● **Activity**:
Pictures stay out of the output. Return exactly the lines below from the one with "color: #000000 ->" down to the one with "font-size: 21px ->", both included, and nothing more.

● **Record set**:
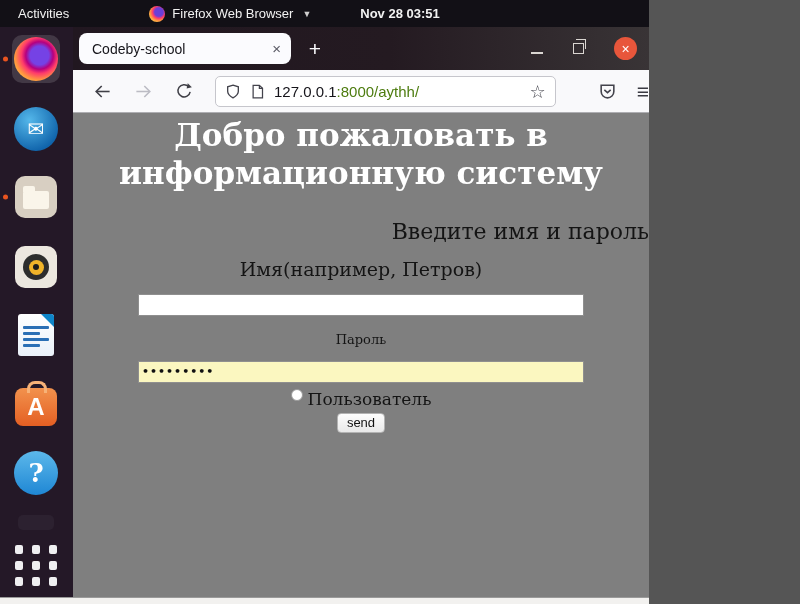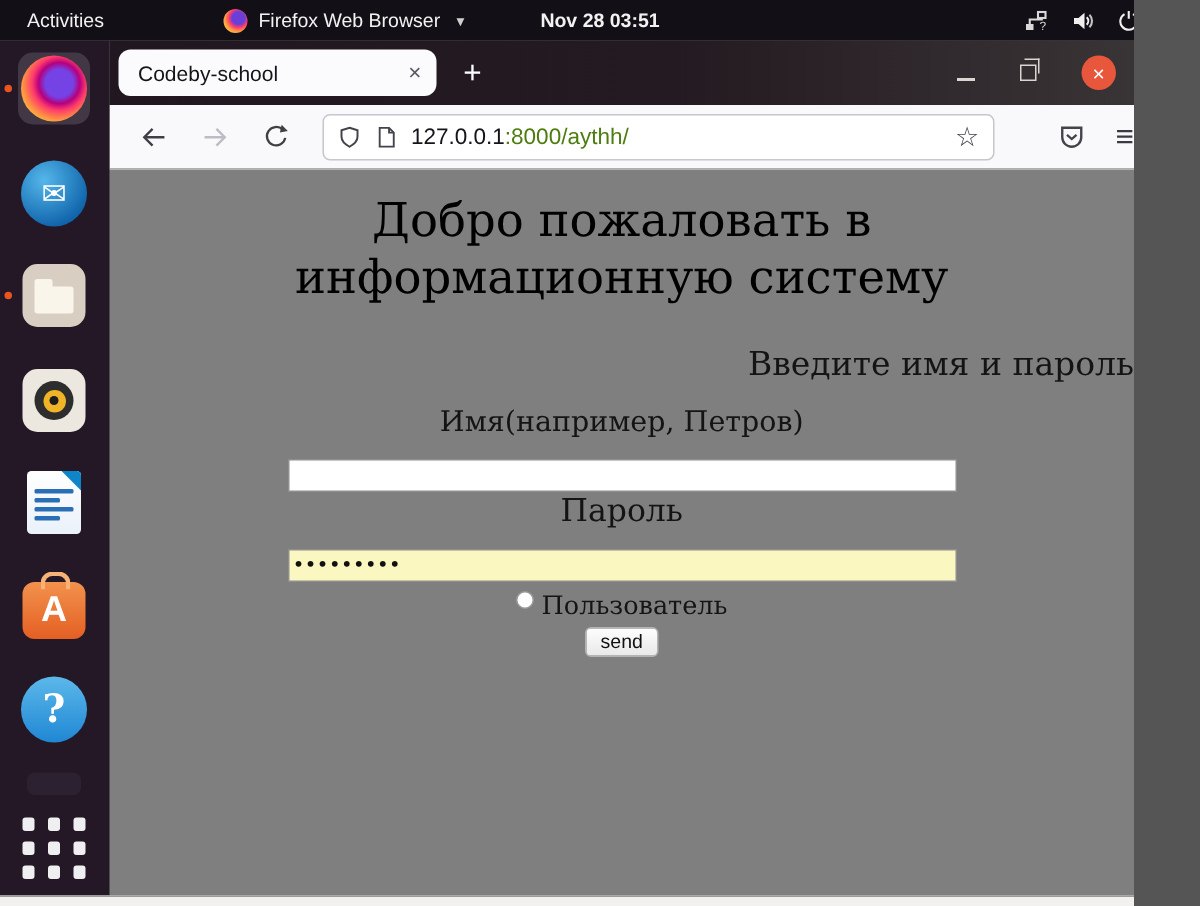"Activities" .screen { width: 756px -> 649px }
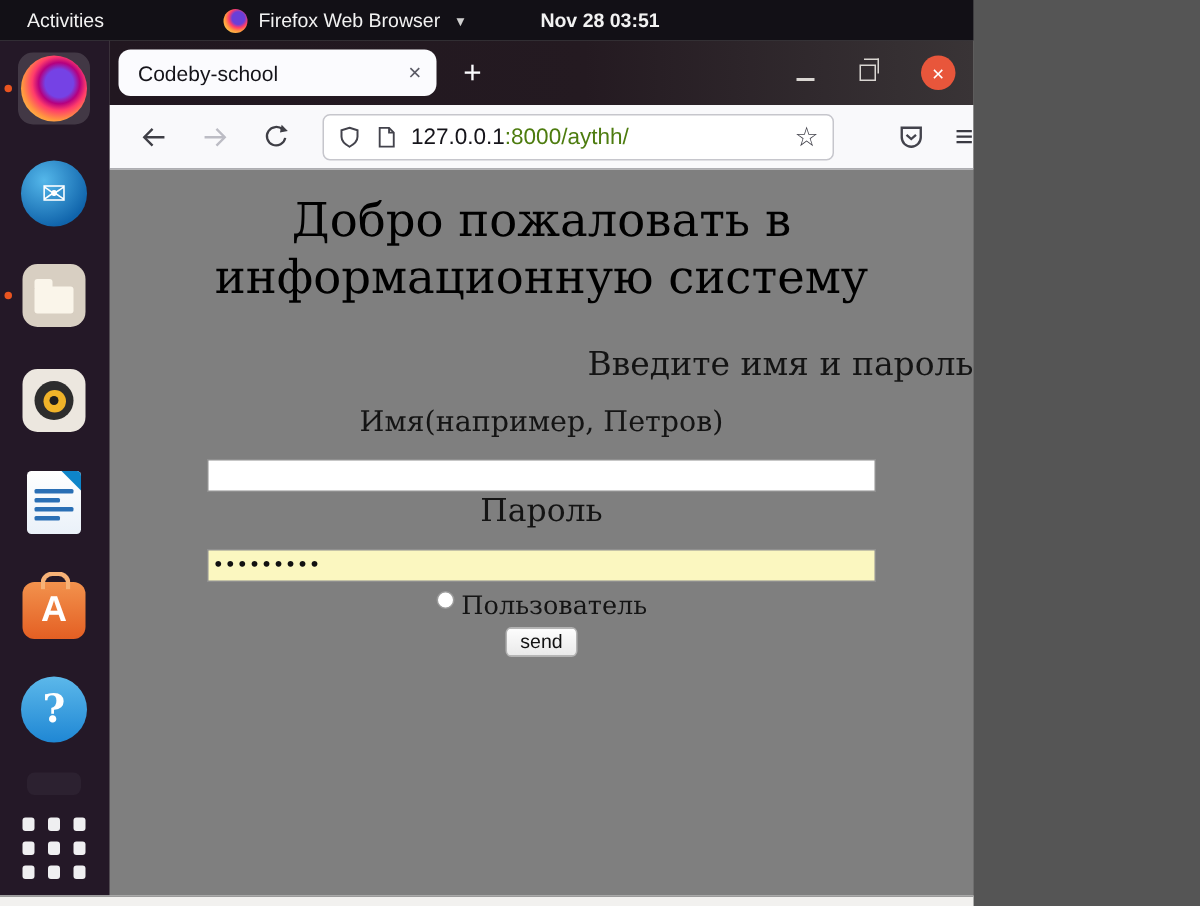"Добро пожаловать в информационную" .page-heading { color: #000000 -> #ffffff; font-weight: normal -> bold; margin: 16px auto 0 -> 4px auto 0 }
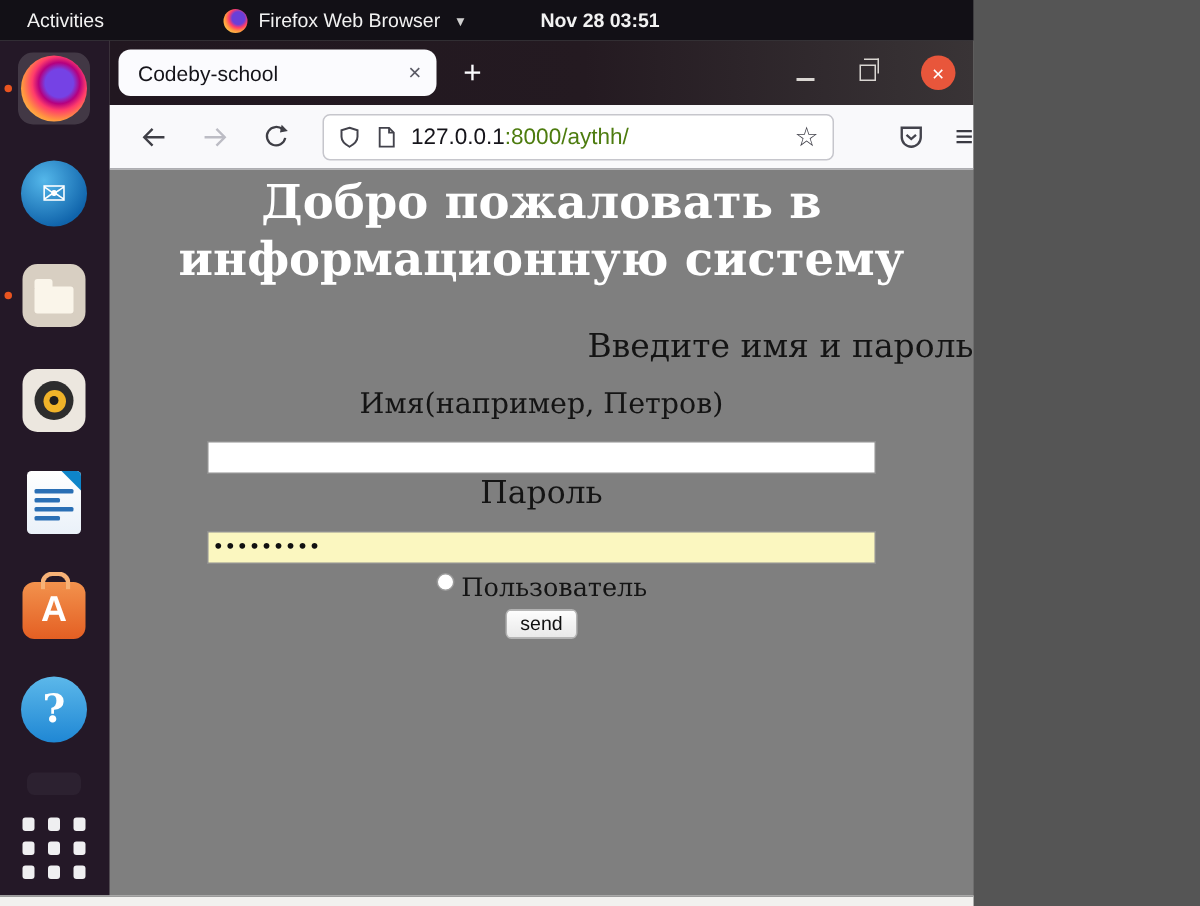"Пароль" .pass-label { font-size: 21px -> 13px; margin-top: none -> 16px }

...

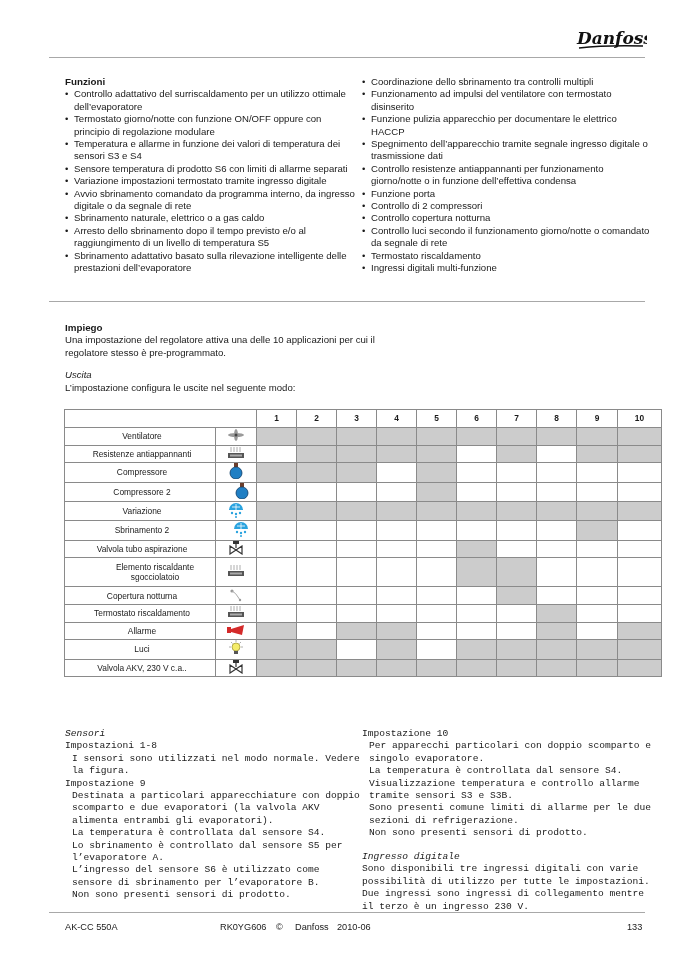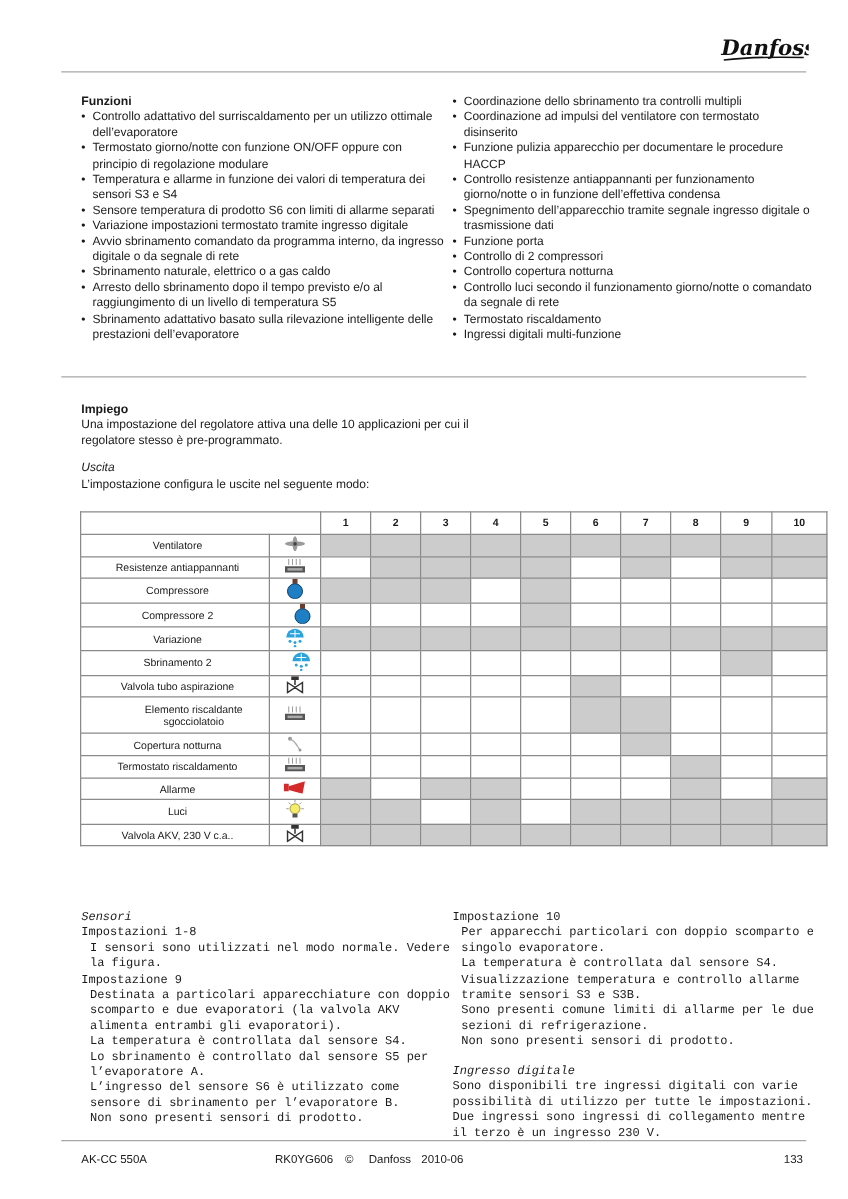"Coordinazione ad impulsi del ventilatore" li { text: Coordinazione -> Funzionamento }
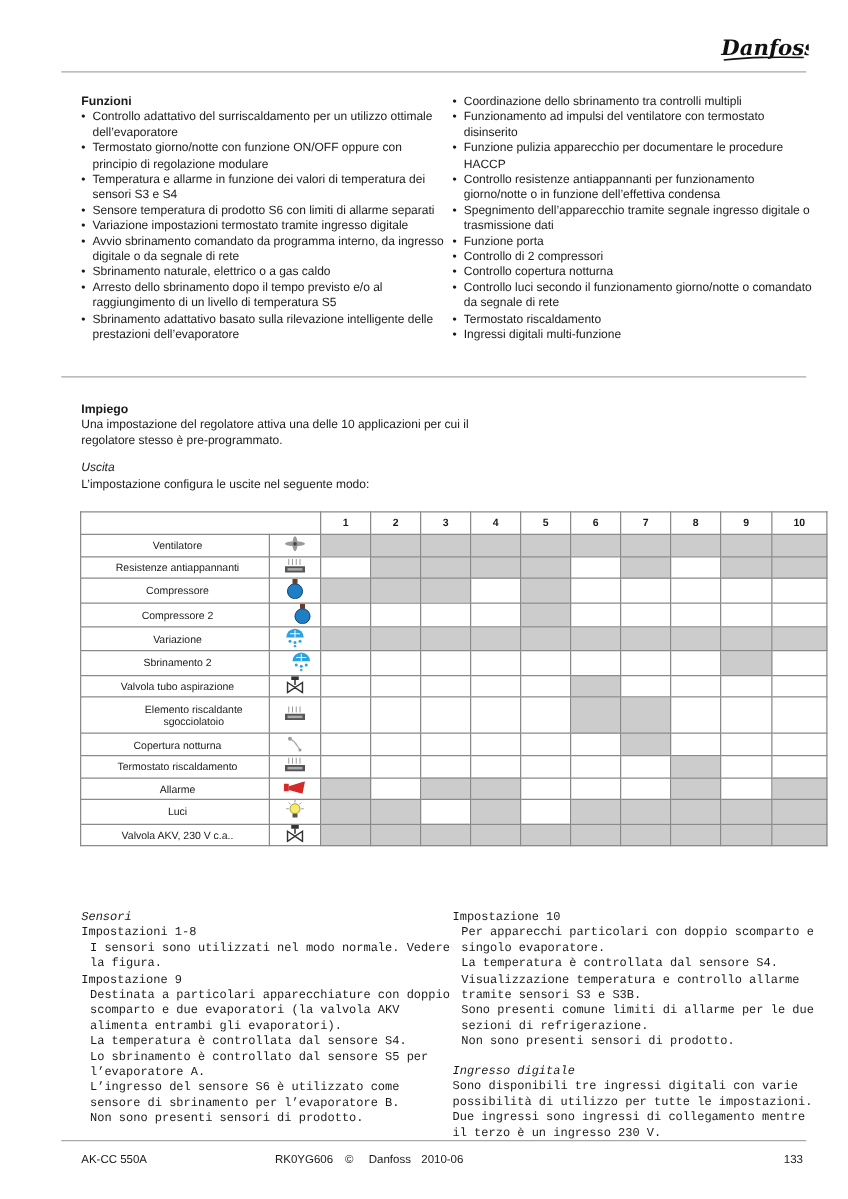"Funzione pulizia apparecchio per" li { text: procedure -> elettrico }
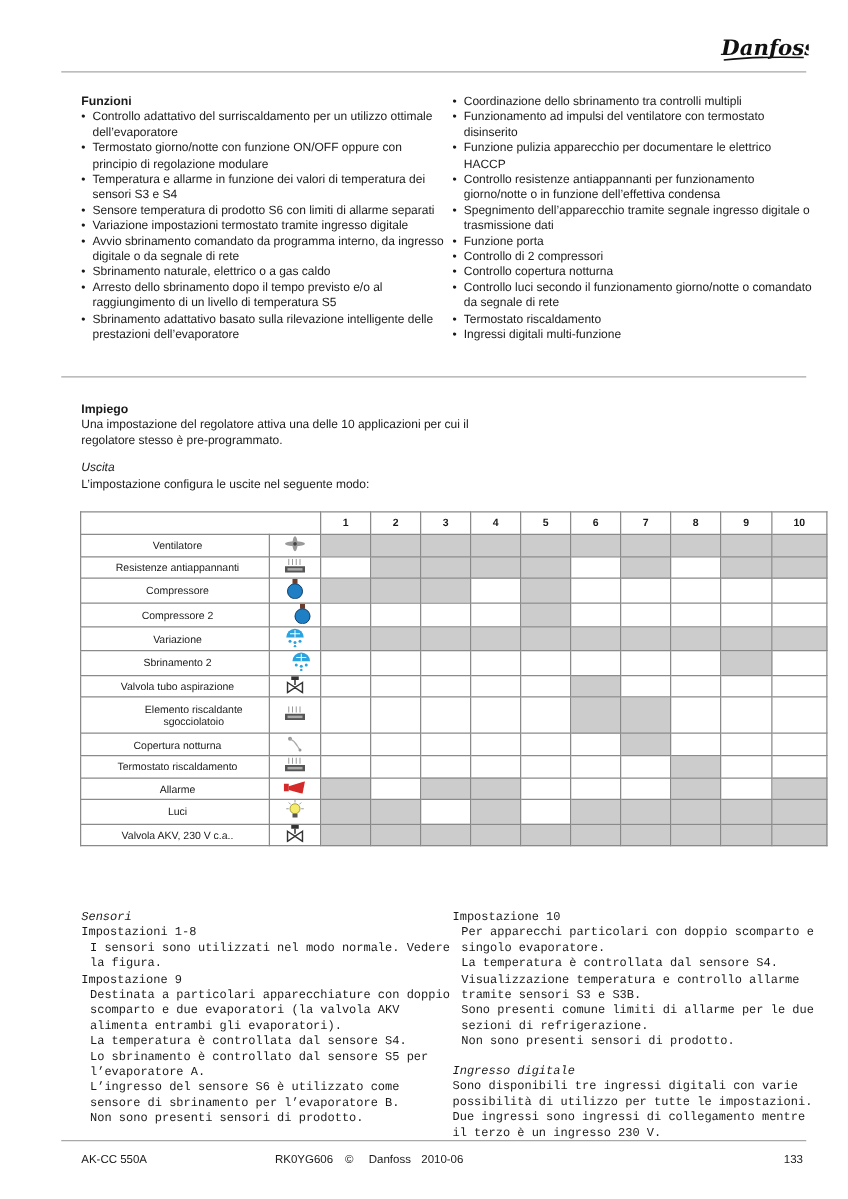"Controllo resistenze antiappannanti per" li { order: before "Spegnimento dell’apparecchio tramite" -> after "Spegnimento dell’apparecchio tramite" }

● **Written response**:
"Добро пожаловать в информационную" .page-heading { color: #000000 -> #ffffff; font-weight: normal -> bold; margin: 16px auto 0 -> 4px auto 0 }
"Пароль" .pass-label { font-size: 21px -> 13px; margin-top: none -> 16px }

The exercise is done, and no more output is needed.